When can the English court order a standalone moratorium?

January 04, 2024

What is the standalone moratorium?


A standalone moratorium, which is a temporary breathing space to corporate debtors, was introduced as part of the UK’s 2020 corporate insolvency reforms. The legislation provides an initial 20 business day payment holiday in respect of most ‘pre-moratorium’ debts, which can be extended for a further 20 business days without creditor consent. While it is a debtor-in-possession procedure, a licensed insolvency practitioner (IP), known as the monitor, oversees matters.

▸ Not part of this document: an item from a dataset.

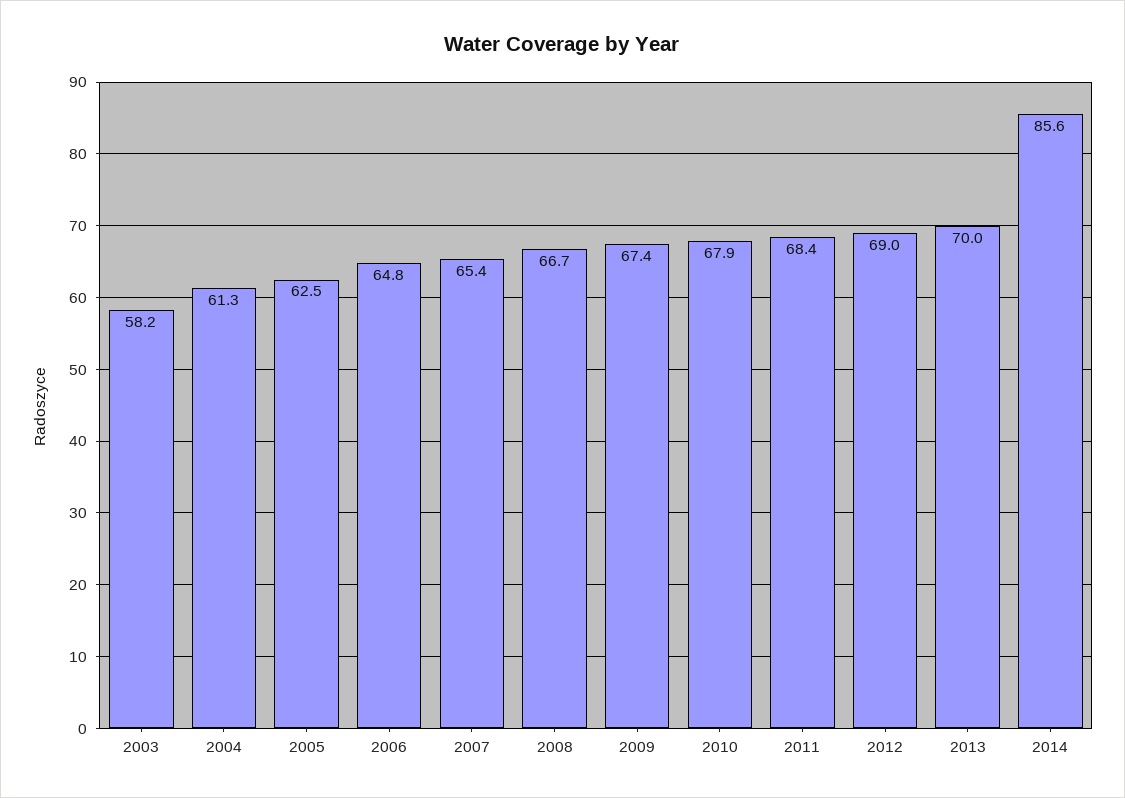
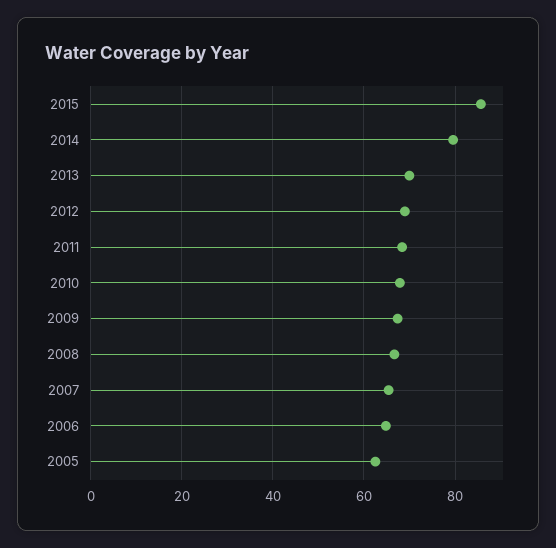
2003: 58.2 -> none
2004: 61.3 -> none
2014: 85.6 -> 80
2015: none -> 86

In its initial 2020 Impact Assessment, the UK Government anticipated there would be 1,000-1,500 moratoria per year. In fact, between its introduction and 30 September 2023, the procedure had been used only 46 times.

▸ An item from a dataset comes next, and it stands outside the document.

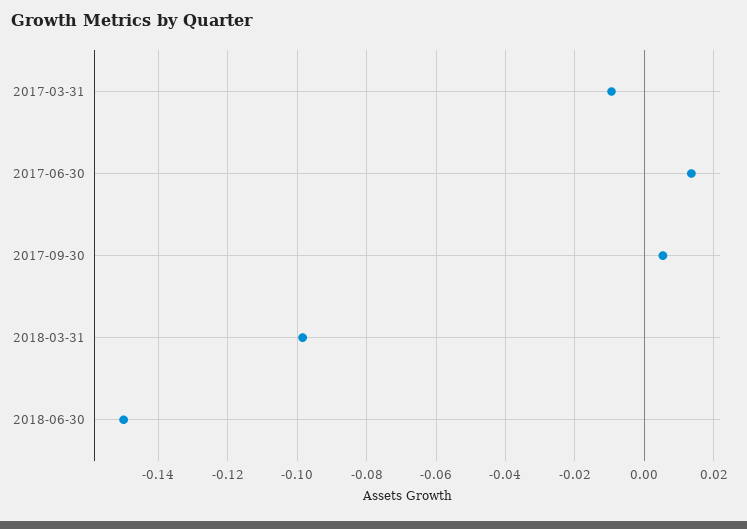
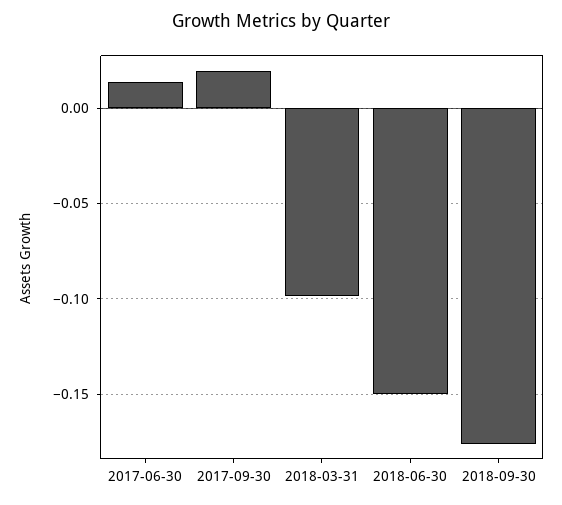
2017-03-31: -0.01 -> none
2017-09-30: 0.006 -> 0.02
2018-09-30: none -> -0.175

There are several factors explaining the lower than expected take up. In a November 2022 report commissioned by the government, three factors in particular stood out. First, the procedure cannot be commenced unless the “monitor” (an insolvency practitioner appointed to oversee the moratorium) confirms that in their view the moratorium is likely to result in the company being rescued as a going concern. This is a high bar and far higher than the entry thresholds for entering administration or the Part 26A restructuring plan. Secondly, there is no payment holiday in respect of debts arising under financial services contracts, limiting the procedure’s utility. Thirdly, companies with £10 million or more of “capital market arrangements” are not eligible for a moratorium.


Re Grove Independent School Ltd[1]

At the time of writing, there have been only two reported cases on the moratorium, the most recent of which (heard in February 2023 but only recently published) considered when the court may order a moratorium.  A moratorium can usually be obtained by filing prescribed documents at court, which include a statement from the proposed monitor that: (i) the company is or is likely to become unable to pay its debts, and (ii) in their view it is likely that a moratorium for the company would result in the rescue of the company as a going concern.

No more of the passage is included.